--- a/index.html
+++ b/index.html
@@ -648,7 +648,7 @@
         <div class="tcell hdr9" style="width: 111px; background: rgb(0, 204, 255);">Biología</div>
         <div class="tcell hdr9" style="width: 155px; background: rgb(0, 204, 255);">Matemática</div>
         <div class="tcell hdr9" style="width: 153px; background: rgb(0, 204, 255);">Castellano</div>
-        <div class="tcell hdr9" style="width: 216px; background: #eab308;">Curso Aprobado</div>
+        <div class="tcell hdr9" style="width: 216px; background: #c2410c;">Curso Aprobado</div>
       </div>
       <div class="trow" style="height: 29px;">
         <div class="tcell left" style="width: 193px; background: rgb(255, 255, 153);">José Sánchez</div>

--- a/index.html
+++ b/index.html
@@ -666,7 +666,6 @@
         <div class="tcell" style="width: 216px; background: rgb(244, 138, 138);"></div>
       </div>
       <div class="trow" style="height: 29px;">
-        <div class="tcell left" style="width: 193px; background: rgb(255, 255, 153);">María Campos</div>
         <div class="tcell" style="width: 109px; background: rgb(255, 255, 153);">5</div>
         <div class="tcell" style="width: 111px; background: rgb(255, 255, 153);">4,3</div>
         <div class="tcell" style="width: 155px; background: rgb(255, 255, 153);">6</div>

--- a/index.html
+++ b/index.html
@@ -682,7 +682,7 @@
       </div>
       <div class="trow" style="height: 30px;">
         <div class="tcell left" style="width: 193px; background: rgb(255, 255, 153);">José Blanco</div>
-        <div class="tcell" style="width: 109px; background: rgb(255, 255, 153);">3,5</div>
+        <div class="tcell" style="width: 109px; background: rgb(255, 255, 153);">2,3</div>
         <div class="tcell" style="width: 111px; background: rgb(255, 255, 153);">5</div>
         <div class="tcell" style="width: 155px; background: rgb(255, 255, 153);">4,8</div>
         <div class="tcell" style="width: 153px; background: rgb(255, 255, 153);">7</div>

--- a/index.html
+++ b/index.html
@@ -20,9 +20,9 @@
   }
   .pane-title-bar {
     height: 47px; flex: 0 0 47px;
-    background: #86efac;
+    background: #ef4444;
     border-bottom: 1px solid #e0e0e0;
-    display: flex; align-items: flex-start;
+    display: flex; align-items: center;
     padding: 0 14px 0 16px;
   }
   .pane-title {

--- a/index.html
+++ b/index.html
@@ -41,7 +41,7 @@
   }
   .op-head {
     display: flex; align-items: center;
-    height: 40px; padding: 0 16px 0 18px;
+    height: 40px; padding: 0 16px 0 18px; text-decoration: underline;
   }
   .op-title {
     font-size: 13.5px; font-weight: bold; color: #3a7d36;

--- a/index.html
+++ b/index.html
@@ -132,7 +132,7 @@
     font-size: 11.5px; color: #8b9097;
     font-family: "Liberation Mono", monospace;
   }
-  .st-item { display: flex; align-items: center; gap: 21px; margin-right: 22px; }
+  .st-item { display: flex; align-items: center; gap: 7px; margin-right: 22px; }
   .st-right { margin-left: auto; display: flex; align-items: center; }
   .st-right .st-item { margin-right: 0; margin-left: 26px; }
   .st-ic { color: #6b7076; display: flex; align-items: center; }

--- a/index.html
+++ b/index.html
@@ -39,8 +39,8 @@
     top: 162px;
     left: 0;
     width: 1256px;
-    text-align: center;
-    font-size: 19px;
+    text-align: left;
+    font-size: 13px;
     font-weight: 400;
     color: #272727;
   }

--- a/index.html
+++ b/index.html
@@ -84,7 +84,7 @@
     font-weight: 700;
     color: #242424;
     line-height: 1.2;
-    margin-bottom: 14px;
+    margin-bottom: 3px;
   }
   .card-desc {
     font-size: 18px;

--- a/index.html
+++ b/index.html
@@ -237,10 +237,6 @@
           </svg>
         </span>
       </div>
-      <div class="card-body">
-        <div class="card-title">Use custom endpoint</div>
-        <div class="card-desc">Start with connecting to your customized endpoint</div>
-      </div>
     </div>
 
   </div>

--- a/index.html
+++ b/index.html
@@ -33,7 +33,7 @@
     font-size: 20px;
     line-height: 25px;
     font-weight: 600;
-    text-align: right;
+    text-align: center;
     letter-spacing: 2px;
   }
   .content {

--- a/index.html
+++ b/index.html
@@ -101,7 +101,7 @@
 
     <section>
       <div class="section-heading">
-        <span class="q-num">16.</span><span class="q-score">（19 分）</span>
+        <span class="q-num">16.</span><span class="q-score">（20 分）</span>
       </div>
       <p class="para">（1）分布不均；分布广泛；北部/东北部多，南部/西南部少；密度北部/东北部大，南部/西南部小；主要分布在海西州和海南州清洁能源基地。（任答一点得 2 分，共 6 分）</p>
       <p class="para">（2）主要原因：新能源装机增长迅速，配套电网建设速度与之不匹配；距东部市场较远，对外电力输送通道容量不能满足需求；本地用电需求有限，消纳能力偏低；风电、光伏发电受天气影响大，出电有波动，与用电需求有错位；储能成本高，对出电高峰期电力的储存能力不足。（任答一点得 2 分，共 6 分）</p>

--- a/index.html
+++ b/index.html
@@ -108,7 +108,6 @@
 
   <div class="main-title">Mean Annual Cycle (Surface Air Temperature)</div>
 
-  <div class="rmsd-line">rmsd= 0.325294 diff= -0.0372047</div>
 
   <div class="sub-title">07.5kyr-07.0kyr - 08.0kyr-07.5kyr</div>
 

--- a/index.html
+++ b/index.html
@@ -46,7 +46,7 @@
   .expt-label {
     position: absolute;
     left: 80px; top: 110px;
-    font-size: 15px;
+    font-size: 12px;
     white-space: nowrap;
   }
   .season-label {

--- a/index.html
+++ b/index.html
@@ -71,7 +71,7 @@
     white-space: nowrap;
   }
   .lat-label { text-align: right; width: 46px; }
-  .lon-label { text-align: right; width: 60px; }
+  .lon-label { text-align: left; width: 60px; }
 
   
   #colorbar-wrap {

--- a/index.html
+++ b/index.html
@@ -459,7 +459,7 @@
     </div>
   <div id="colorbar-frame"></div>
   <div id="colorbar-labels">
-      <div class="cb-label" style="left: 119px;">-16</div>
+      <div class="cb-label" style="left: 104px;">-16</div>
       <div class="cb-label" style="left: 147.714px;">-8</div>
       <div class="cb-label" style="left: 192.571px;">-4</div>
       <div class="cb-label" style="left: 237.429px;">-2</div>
○ ○ ○ ○ ○ ○ ○
Return every entry verbatim.

RESPONSE TO THIS EXERCISE –
--- a/index.html
+++ b/index.html
@@ -648,7 +648,7 @@
         <div class="tcell hdr9" style="width: 111px; background: rgb(0, 204, 255);">Biología</div>
         <div class="tcell hdr9" style="width: 155px; background: rgb(0, 204, 255);">Matemática</div>
         <div class="tcell hdr9" style="width: 153px; background: rgb(0, 204, 255);">Castellano</div>
-        <div class="tcell hdr9" style="width: 216px; background: #eab308;">Curso Aprobado</div>
+        <div class="tcell hdr9" style="width: 216px; background: #c2410c;">Curso Aprobado</div>
       </div>
       <div class="trow" style="height: 29px;">
         <div class="tcell left" style="width: 193px; background: rgb(255, 255, 153);">José Sánchez</div>

--- a/index.html
+++ b/index.html
@@ -666,7 +666,6 @@
         <div class="tcell" style="width: 216px; background: rgb(244, 138, 138);"></div>
       </div>
       <div class="trow" style="height: 29px;">
-        <div class="tcell left" style="width: 193px; background: rgb(255, 255, 153);">María Campos</div>
         <div class="tcell" style="width: 109px; background: rgb(255, 255, 153);">5</div>
         <div class="tcell" style="width: 111px; background: rgb(255, 255, 153);">4,3</div>
         <div class="tcell" style="width: 155px; background: rgb(255, 255, 153);">6</div>

--- a/index.html
+++ b/index.html
@@ -682,7 +682,7 @@
       </div>
       <div class="trow" style="height: 30px;">
         <div class="tcell left" style="width: 193px; background: rgb(255, 255, 153);">José Blanco</div>
-        <div class="tcell" style="width: 109px; background: rgb(255, 255, 153);">3,5</div>
+        <div class="tcell" style="width: 109px; background: rgb(255, 255, 153);">2,3</div>
         <div class="tcell" style="width: 111px; background: rgb(255, 255, 153);">5</div>
         <div class="tcell" style="width: 155px; background: rgb(255, 255, 153);">4,8</div>
         <div class="tcell" style="width: 153px; background: rgb(255, 255, 153);">7</div>

--- a/index.html
+++ b/index.html
@@ -20,9 +20,9 @@
   }
   .pane-title-bar {
     height: 47px; flex: 0 0 47px;
-    background: #86efac;
+    background: #ef4444;
     border-bottom: 1px solid #e0e0e0;
-    display: flex; align-items: flex-start;
+    display: flex; align-items: center;
     padding: 0 14px 0 16px;
   }
   .pane-title {

--- a/index.html
+++ b/index.html
@@ -41,7 +41,7 @@
   }
   .op-head {
     display: flex; align-items: center;
-    height: 40px; padding: 0 16px 0 18px;
+    height: 40px; padding: 0 16px 0 18px; text-decoration: underline;
   }
   .op-title {
     font-size: 13.5px; font-weight: bold; color: #3a7d36;

--- a/index.html
+++ b/index.html
@@ -132,7 +132,7 @@
     font-size: 11.5px; color: #8b9097;
     font-family: "Liberation Mono", monospace;
   }
-  .st-item { display: flex; align-items: center; gap: 21px; margin-right: 22px; }
+  .st-item { display: flex; align-items: center; gap: 7px; margin-right: 22px; }
   .st-right { margin-left: auto; display: flex; align-items: center; }
   .st-right .st-item { margin-right: 0; margin-left: 26px; }
   .st-ic { color: #6b7076; display: flex; align-items: center; }

--- a/index.html
+++ b/index.html
@@ -39,8 +39,8 @@
     top: 162px;
     left: 0;
     width: 1256px;
-    text-align: center;
-    font-size: 19px;
+    text-align: left;
+    font-size: 13px;
     font-weight: 400;
     color: #272727;
   }

--- a/index.html
+++ b/index.html
@@ -84,7 +84,7 @@
     font-weight: 700;
     color: #242424;
     line-height: 1.2;
-    margin-bottom: 14px;
+    margin-bottom: 3px;
   }
   .card-desc {
     font-size: 18px;

--- a/index.html
+++ b/index.html
@@ -237,10 +237,6 @@
           </svg>
         </span>
       </div>
-      <div class="card-body">
-        <div class="card-title">Use custom endpoint</div>
-        <div class="card-desc">Start with connecting to your customized endpoint</div>
-      </div>
     </div>
 
   </div>

--- a/index.html
+++ b/index.html
@@ -33,7 +33,7 @@
     font-size: 20px;
     line-height: 25px;
     font-weight: 600;
-    text-align: right;
+    text-align: center;
     letter-spacing: 2px;
   }
   .content {

--- a/index.html
+++ b/index.html
@@ -101,7 +101,7 @@
 
     <section>
       <div class="section-heading">
-        <span class="q-num">16.</span><span class="q-score">（19 分）</span>
+        <span class="q-num">16.</span><span class="q-score">（20 分）</span>
       </div>
       <p class="para">（1）分布不均；分布广泛；北部/东北部多，南部/西南部少；密度北部/东北部大，南部/西南部小；主要分布在海西州和海南州清洁能源基地。（任答一点得 2 分，共 6 分）</p>
       <p class="para">（2）主要原因：新能源装机增长迅速，配套电网建设速度与之不匹配；距东部市场较远，对外电力输送通道容量不能满足需求；本地用电需求有限，消纳能力偏低；风电、光伏发电受天气影响大，出电有波动，与用电需求有错位；储能成本高，对出电高峰期电力的储存能力不足。（任答一点得 2 分，共 6 分）</p>

--- a/index.html
+++ b/index.html
@@ -108,7 +108,6 @@
 
   <div class="main-title">Mean Annual Cycle (Surface Air Temperature)</div>
 
-  <div class="rmsd-line">rmsd= 0.325294 diff= -0.0372047</div>
 
   <div class="sub-title">07.5kyr-07.0kyr - 08.0kyr-07.5kyr</div>
 

--- a/index.html
+++ b/index.html
@@ -46,7 +46,7 @@
   .expt-label {
     position: absolute;
     left: 80px; top: 110px;
-    font-size: 15px;
+    font-size: 12px;
     white-space: nowrap;
   }
   .season-label {

--- a/index.html
+++ b/index.html
@@ -71,7 +71,7 @@
     white-space: nowrap;
   }
   .lat-label { text-align: right; width: 46px; }
-  .lon-label { text-align: right; width: 60px; }
+  .lon-label { text-align: left; width: 60px; }
 
   
   #colorbar-wrap {

--- a/index.html
+++ b/index.html
@@ -459,7 +459,7 @@
     </div>
   <div id="colorbar-frame"></div>
   <div id="colorbar-labels">
-      <div class="cb-label" style="left: 119px;">-16</div>
+      <div class="cb-label" style="left: 104px;">-16</div>
       <div class="cb-label" style="left: 147.714px;">-8</div>
       <div class="cb-label" style="left: 192.571px;">-4</div>
       <div class="cb-label" style="left: 237.429px;">-2</div>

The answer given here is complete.